[PROBLEM DETAILS]
Only the pictures stay out; every record is to be quoted exactly.
═══ RECORDED DATA ═══
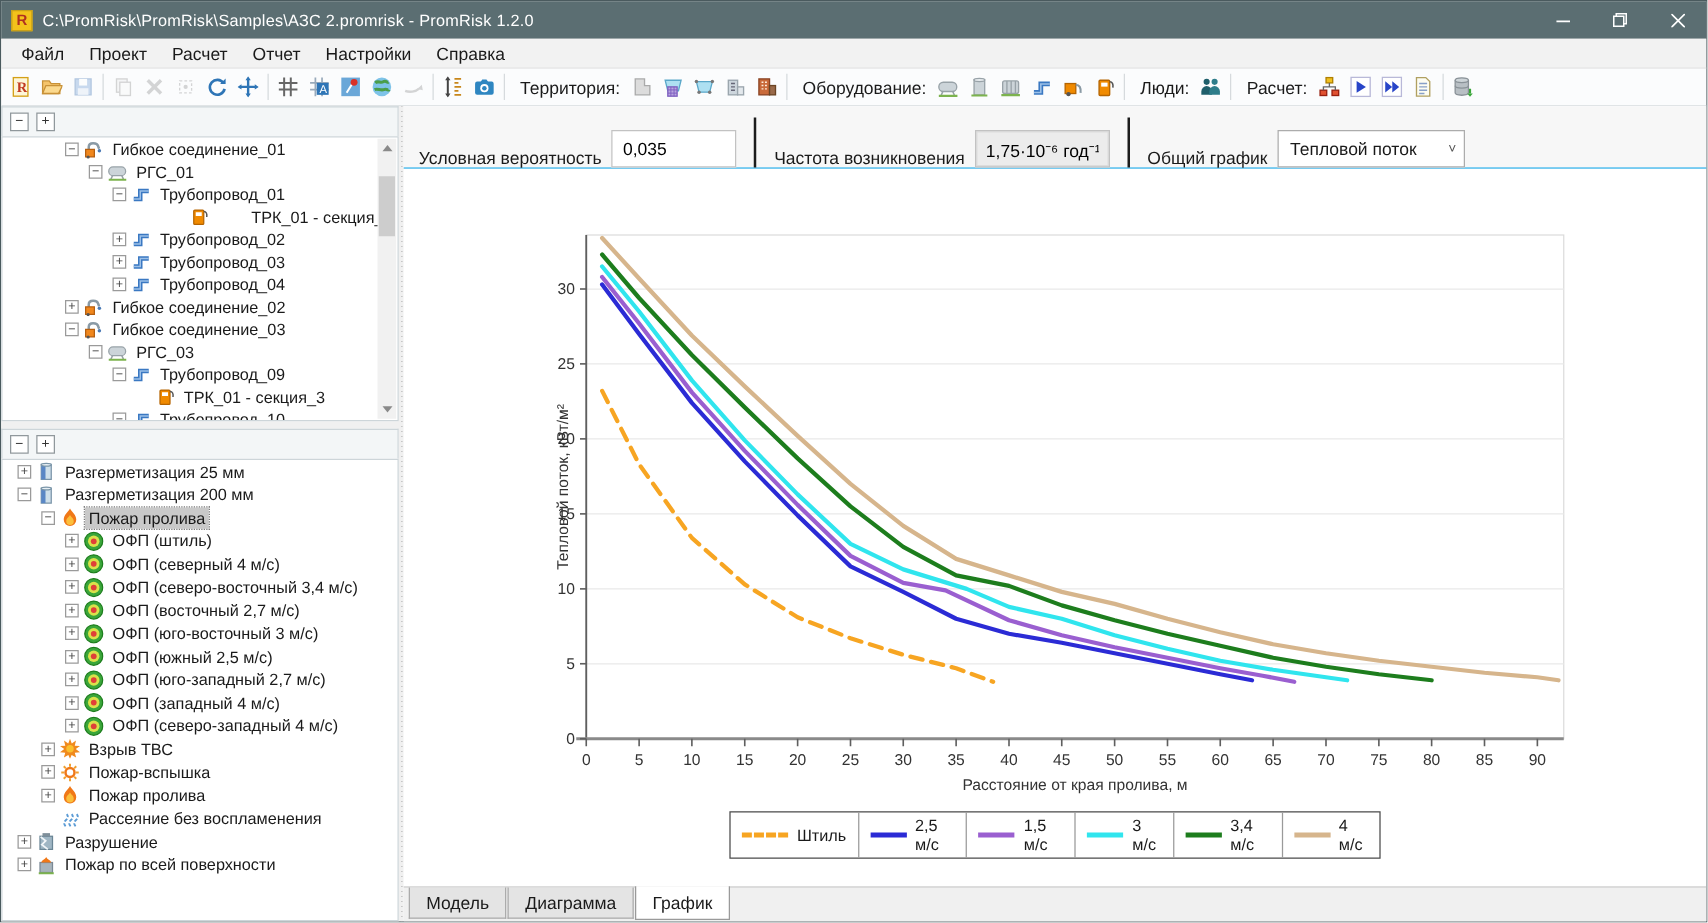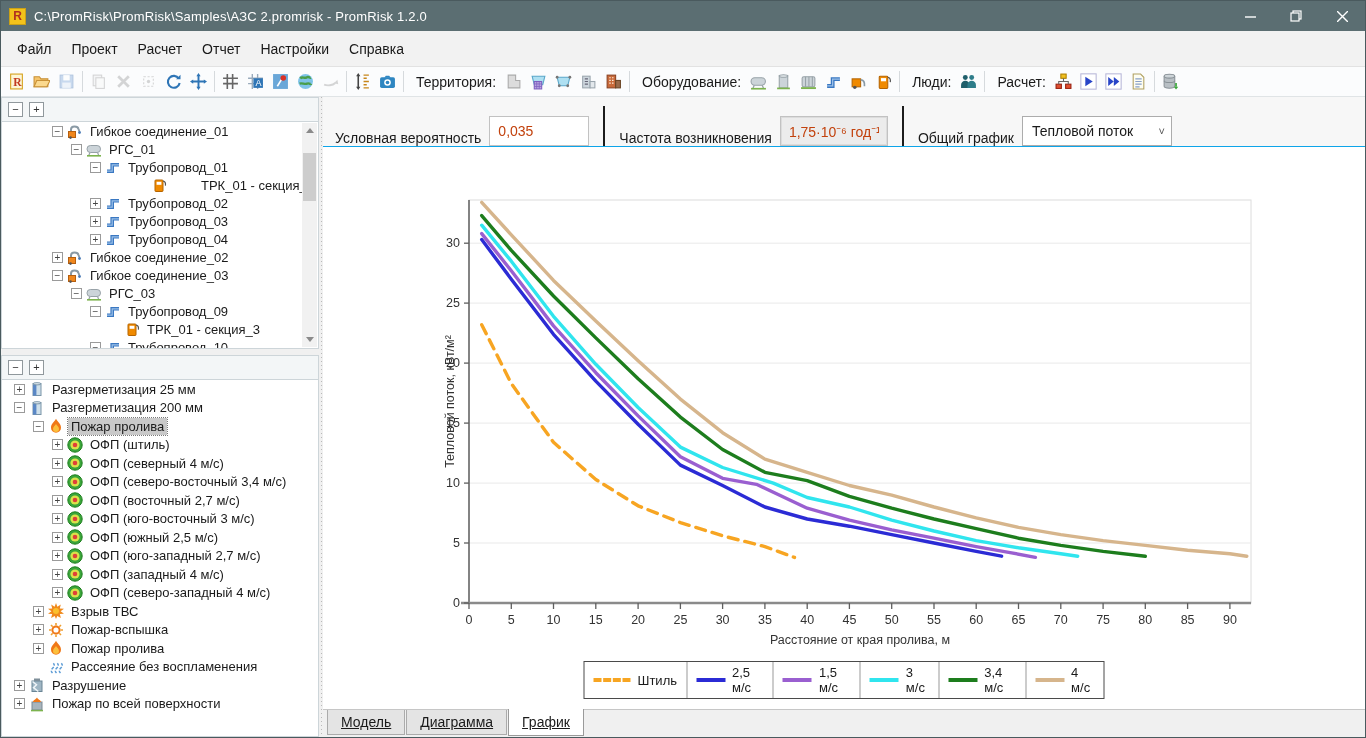--- a/index.html
+++ b/index.html
@@ -10,21 +10,21 @@
 
   
   .titlebar { height:30px; background:#5b6e72; color:#fff; display:flex; align-items:center; flex:none; }
   .appicon { width:17px; height:17px; background:#f3c21b; border:1px solid #caa117; color:#b03020;
     font-weight:bold; font-size:12px; display:flex; align-items:center; justify-content:center; margin:0 8px; }
   .titletext { font-size:13px; letter-spacing:.2px; }
   .winbtns { margin-left:auto; display:flex; height:100%; }
   .winbtn { width:46px; height:100%; display:flex; align-items:center; justify-content:center; }
 
   
-  .menubar { height:36px; background:#f2f2f2; display:flex; align-items:center; padding-left:6px;
+  .menubar { height:24px; background:#f2f2f2; display:flex; align-items:center; padding-left:6px;
     border-bottom:1px solid #e2e2e2; flex:none; }
   .menu-item { padding:3px 10px; font-size:14px; cursor:default; }
 
   
   .toolbar { height:30px; background:#fbfcfd; display:flex; align-items:center; padding-left:3px;
     border-bottom:1px solid #e0e4e6; flex:none; }
   .tb-btn { width:25px; height:25px; display:flex; align-items:center; justify-content:center; border-radius:2px; }
   .tb-btn.disabled { opacity:.4; }
   .tb-btn svg { width:17px; height:17px; }
   .tb-sep { width:1px; height:21px; background:#d6dadd; margin:0 3px; flex:none; }
@@ -72,39 +72,39 @@
   .sb-arrow i { width:0; height:0; border-left:4px solid transparent; border-right:4px solid transparent; display:block; }
   .sb-arrow.up i { border-bottom:5px solid #8a8a8a; }
   .sb-arrow.down i { border-top:5px solid #8a8a8a; }
   .sb-thumb { position:absolute; left:1px; width:13px; top:30px; height:48px; background:#cdcdcd; }
 
   
   .rightpane { flex:1; display:flex; flex-direction:column; min-width:0; background:#fff; }
   .fields { height:50px; flex:none; background:#f7f7f7; border-bottom:1px solid #0ea5e9;
     display:flex; align-items:flex-end; padding-left:12px; }
   .fields label { font-size:14px; margin-right:8px; white-space:nowrap; }
-  .fld-input { height:30px; border:1px solid #c2c2c2; background:#fff; color:#c2410c; font-size:14px;
+  .fld-input { height:30px; border:1px solid #c2c2c2; background:#fff; color:#000000; font-size:14px;
     padding:0 8px; font-family:"Liberation Sans",sans-serif; }
   .fld-input.gray { background:#ececec; box-shadow:inset 0 0 0 1px #dcdcdc; }
   .fld-sep { width:2px; height:40px; background:#1c1c1c; margin:0 14px; flex:none; }
   .dropdown { height:30px; min-width:150px; border:1px solid #acacac; background:#fff; display:flex;
     align-items:center; padding:0 6px 0 9px; font-size:14px; }
   .dropdown .chev { margin-left:auto; color:#555; font-size:11px; padding-left:14px; }
 
   .chartarea { flex:1; position:relative; background:#fff; min-height:0; }
   .legend { position:absolute; top:514px; left:50%; transform:translateX(-50%);
     display:flex; border:1px solid #4a4a4a; background:#fff; }
   .legend-item { display:flex; align-items:center; gap:7px; padding:3px 9px; border-left:1px solid #9a9a9a; font-size:13px; }
   .legend-item:first-child { border-left:none; }
   .legend-line { width:37px; height:0; border-top-width:4px; border-top-style:solid; }
 
   .tabbar { height:28px; flex:none; background:#f0f0f0; border-top:1px solid #c6c6c6;
     display:flex; align-items:flex-start; padding-left:4px; }
   .tab { padding:4px 13px 5px; font-size:14px; background:#e4e4e4; border:1px solid #ababab; border-top:none;
-    margin-right:1px; height:25px;text-decoration:underline; }
+    margin-right:1px; height:25px; }
   .tab.active { background:#fff; border-top:1px solid #fff; border-color:#9a9a9a; border-top:none; height:27px; position:relative; top:-1px; padding-top:5px; }
 </style>
 </head>
 <body>
 
 <div class="window">
 
   <div class="titlebar">
     <div class="appicon">R</div>
     <div class="titletext">C:\PromRisk\PromRisk\Samples\АЗС 2.promrisk - PromRisk 1.2.0</div>

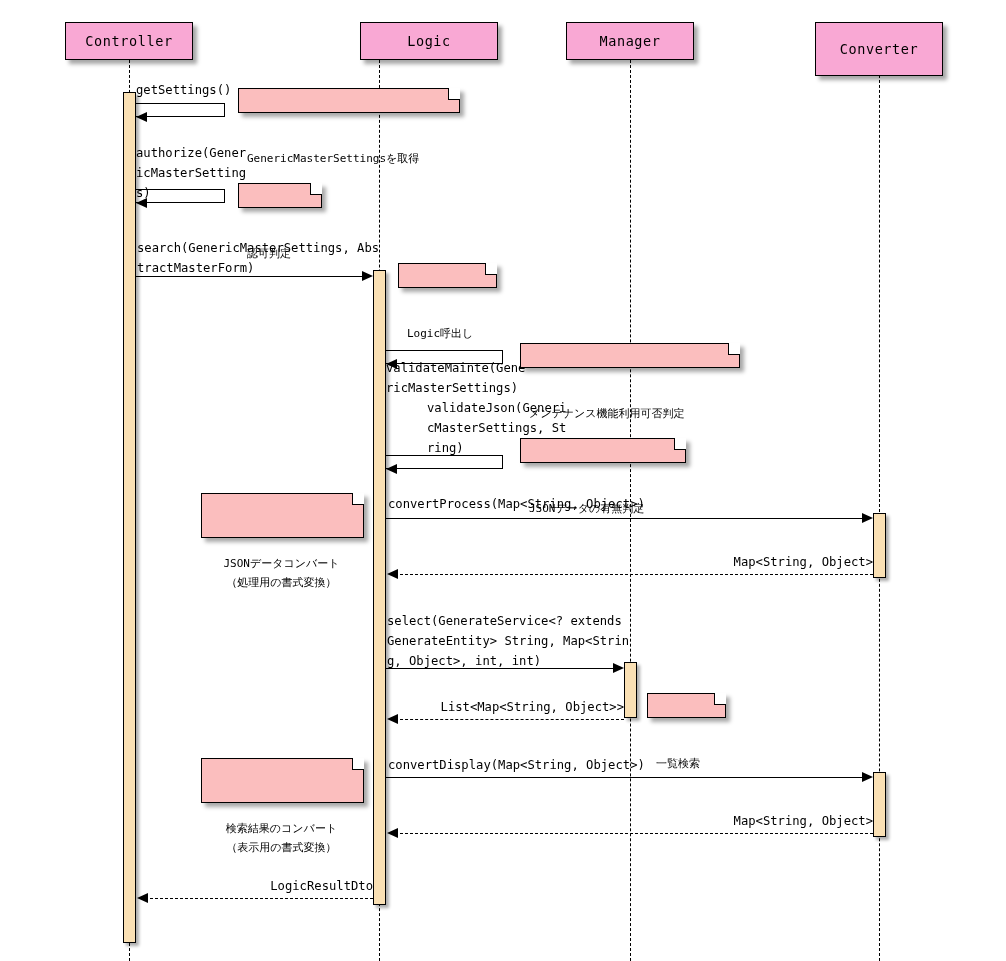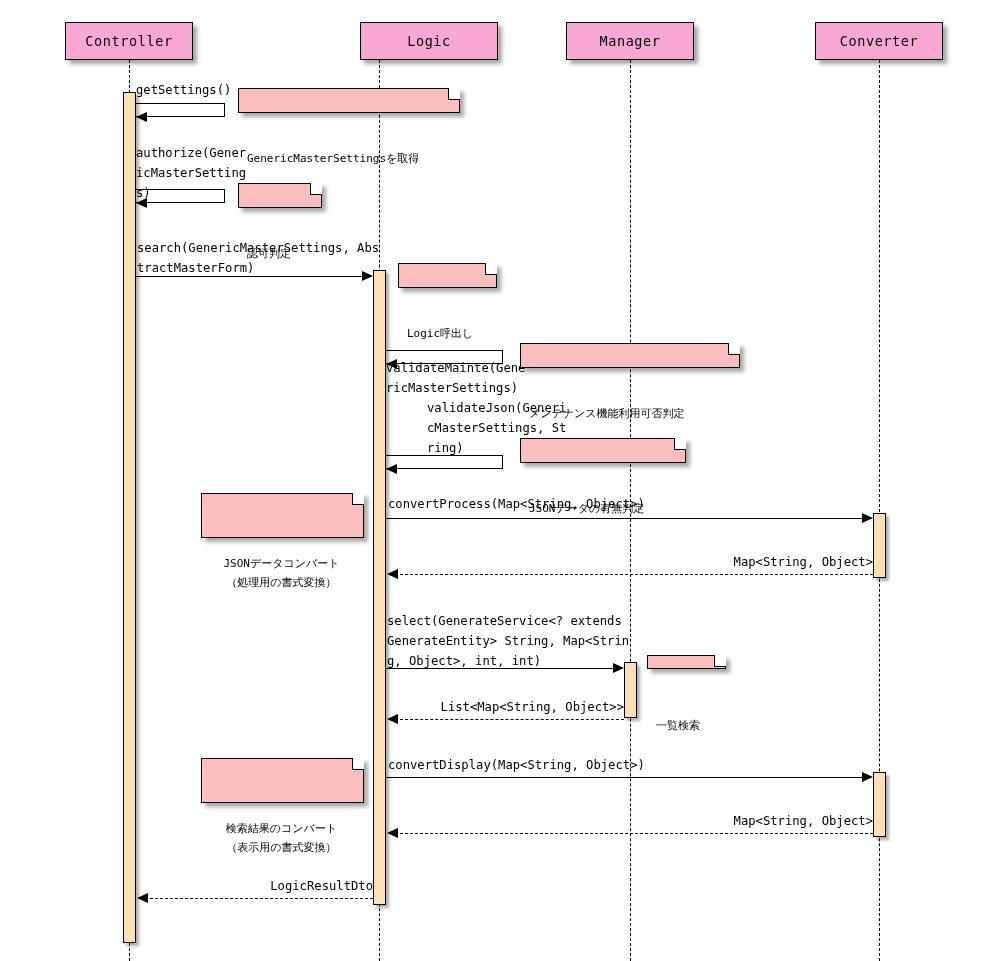--- a/index.html
+++ b/index.html
@@ -140,21 +140,21 @@
 
   <div class="participant" style="left:65px; top:22px; width:128px; height:38px;">
     <span>Controller</span>
   </div>
   <div class="participant" style="left:315px; top:22px; width:138px; height:38px;margin-left:45px;">
     <span>Logic</span>
   </div>
   <div class="participant" style="left:566px; top:22px; width:128px; height:38px;">
     <span>Manager</span>
   </div>
-  <div class="participant" style="left:815px; top:22px; width:128px; height:38px;">
+  <div class="participant" style="left:815px; top:22px; width:128px; height:54px;">
     <span>Converter</span>
   </div>
 
   <div class="activation" style="left:123px; top:92px; width:13px; height:851px;"></div>
   <div class="activation" style="left:373px; top:270px; width:13px; height:635px;"></div>
   <div class="activation" style="left:624px; top:662px; width:13px; height:56px;"></div>
   <div class="activation" style="left:873px; top:513px; width:13px; height:65px;"></div>
   <div class="activation" style="left:873px; top:772px; width:13px; height:65px;"></div>
 
   <div class="msg-label" style="left:136px; top:80px;">getSettings()</div>
@@ -237,21 +237,21 @@
     <span class="fold"></span>
     <span class="note-text">JSONデータの有無判定</span>
   </div>
 
   <div class="note center" style="left:201px; top:493px; width:163px; height:45px;">
     <span class="fold"></span>
     <span class="note-text">JSONデータコンバート
 （処理用の書式変換）</span>
   </div>
 
-  <div class="note" style="left:647px; top:655px; width:79px; height:14px;">
+  <div class="note" style="left:647px; top:693px; width:79px; height:25px;">
     <span class="fold"></span>
     <span class="note-text">一覧検索</span>
   </div>
 
   <div class="note center" style="left:201px; top:758px; width:163px; height:45px;">
     <span class="fold"></span>
     <span class="note-text">検索結果のコンバート
 （表示用の書式変換）</span>
   </div>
═══
[EXERCISE RESULT]
--- a/index.html
+++ b/index.html
@@ -10,21 +10,21 @@
 
   
   .titlebar { height:30px; background:#5b6e72; color:#fff; display:flex; align-items:center; flex:none; }
   .appicon { width:17px; height:17px; background:#f3c21b; border:1px solid #caa117; color:#b03020;
     font-weight:bold; font-size:12px; display:flex; align-items:center; justify-content:center; margin:0 8px; }
   .titletext { font-size:13px; letter-spacing:.2px; }
   .winbtns { margin-left:auto; display:flex; height:100%; }
   .winbtn { width:46px; height:100%; display:flex; align-items:center; justify-content:center; }
 
   
-  .menubar { height:36px; background:#f2f2f2; display:flex; align-items:center; padding-left:6px;
+  .menubar { height:24px; background:#f2f2f2; display:flex; align-items:center; padding-left:6px;
     border-bottom:1px solid #e2e2e2; flex:none; }
   .menu-item { padding:3px 10px; font-size:14px; cursor:default; }
 
   
   .toolbar { height:30px; background:#fbfcfd; display:flex; align-items:center; padding-left:3px;
     border-bottom:1px solid #e0e4e6; flex:none; }
   .tb-btn { width:25px; height:25px; display:flex; align-items:center; justify-content:center; border-radius:2px; }
   .tb-btn.disabled { opacity:.4; }
   .tb-btn svg { width:17px; height:17px; }
   .tb-sep { width:1px; height:21px; background:#d6dadd; margin:0 3px; flex:none; }
@@ -72,39 +72,39 @@
   .sb-arrow i { width:0; height:0; border-left:4px solid transparent; border-right:4px solid transparent; display:block; }
   .sb-arrow.up i { border-bottom:5px solid #8a8a8a; }
   .sb-arrow.down i { border-top:5px solid #8a8a8a; }
   .sb-thumb { position:absolute; left:1px; width:13px; top:30px; height:48px; background:#cdcdcd; }
 
   
   .rightpane { flex:1; display:flex; flex-direction:column; min-width:0; background:#fff; }
   .fields { height:50px; flex:none; background:#f7f7f7; border-bottom:1px solid #0ea5e9;
     display:flex; align-items:flex-end; padding-left:12px; }
   .fields label { font-size:14px; margin-right:8px; white-space:nowrap; }
-  .fld-input { height:30px; border:1px solid #c2c2c2; background:#fff; color:#c2410c; font-size:14px;
+  .fld-input { height:30px; border:1px solid #c2c2c2; background:#fff; color:#000000; font-size:14px;
     padding:0 8px; font-family:"Liberation Sans",sans-serif; }
   .fld-input.gray { background:#ececec; box-shadow:inset 0 0 0 1px #dcdcdc; }
   .fld-sep { width:2px; height:40px; background:#1c1c1c; margin:0 14px; flex:none; }
   .dropdown { height:30px; min-width:150px; border:1px solid #acacac; background:#fff; display:flex;
     align-items:center; padding:0 6px 0 9px; font-size:14px; }
   .dropdown .chev { margin-left:auto; color:#555; font-size:11px; padding-left:14px; }
 
   .chartarea { flex:1; position:relative; background:#fff; min-height:0; }
   .legend { position:absolute; top:514px; left:50%; transform:translateX(-50%);
     display:flex; border:1px solid #4a4a4a; background:#fff; }
   .legend-item { display:flex; align-items:center; gap:7px; padding:3px 9px; border-left:1px solid #9a9a9a; font-size:13px; }
   .legend-item:first-child { border-left:none; }
   .legend-line { width:37px; height:0; border-top-width:4px; border-top-style:solid; }
 
   .tabbar { height:28px; flex:none; background:#f0f0f0; border-top:1px solid #c6c6c6;
     display:flex; align-items:flex-start; padding-left:4px; }
   .tab { padding:4px 13px 5px; font-size:14px; background:#e4e4e4; border:1px solid #ababab; border-top:none;
-    margin-right:1px; height:25px;text-decoration:underline; }
+    margin-right:1px; height:25px; }
   .tab.active { background:#fff; border-top:1px solid #fff; border-color:#9a9a9a; border-top:none; height:27px; position:relative; top:-1px; padding-top:5px; }
 </style>
 </head>
 <body>
 
 <div class="window">
 
   <div class="titlebar">
     <div class="appicon">R</div>
     <div class="titletext">C:\PromRisk\PromRisk\Samples\АЗС 2.promrisk - PromRisk 1.2.0</div>

--- a/index.html
+++ b/index.html
@@ -140,21 +140,21 @@
 
   <div class="participant" style="left:65px; top:22px; width:128px; height:38px;">
     <span>Controller</span>
   </div>
   <div class="participant" style="left:315px; top:22px; width:138px; height:38px;margin-left:45px;">
     <span>Logic</span>
   </div>
   <div class="participant" style="left:566px; top:22px; width:128px; height:38px;">
     <span>Manager</span>
   </div>
-  <div class="participant" style="left:815px; top:22px; width:128px; height:38px;">
+  <div class="participant" style="left:815px; top:22px; width:128px; height:54px;">
     <span>Converter</span>
   </div>
 
   <div class="activation" style="left:123px; top:92px; width:13px; height:851px;"></div>
   <div class="activation" style="left:373px; top:270px; width:13px; height:635px;"></div>
   <div class="activation" style="left:624px; top:662px; width:13px; height:56px;"></div>
   <div class="activation" style="left:873px; top:513px; width:13px; height:65px;"></div>
   <div class="activation" style="left:873px; top:772px; width:13px; height:65px;"></div>
 
   <div class="msg-label" style="left:136px; top:80px;">getSettings()</div>
@@ -237,21 +237,21 @@
     <span class="fold"></span>
     <span class="note-text">JSONデータの有無判定</span>
   </div>
 
   <div class="note center" style="left:201px; top:493px; width:163px; height:45px;">
     <span class="fold"></span>
     <span class="note-text">JSONデータコンバート
 （処理用の書式変換）</span>
   </div>
 
-  <div class="note" style="left:647px; top:655px; width:79px; height:14px;">
+  <div class="note" style="left:647px; top:693px; width:79px; height:25px;">
     <span class="fold"></span>
     <span class="note-text">一覧検索</span>
   </div>
 
   <div class="note center" style="left:201px; top:758px; width:163px; height:45px;">
     <span class="fold"></span>
     <span class="note-text">検索結果のコンバート
 （表示用の書式変換）</span>
   </div>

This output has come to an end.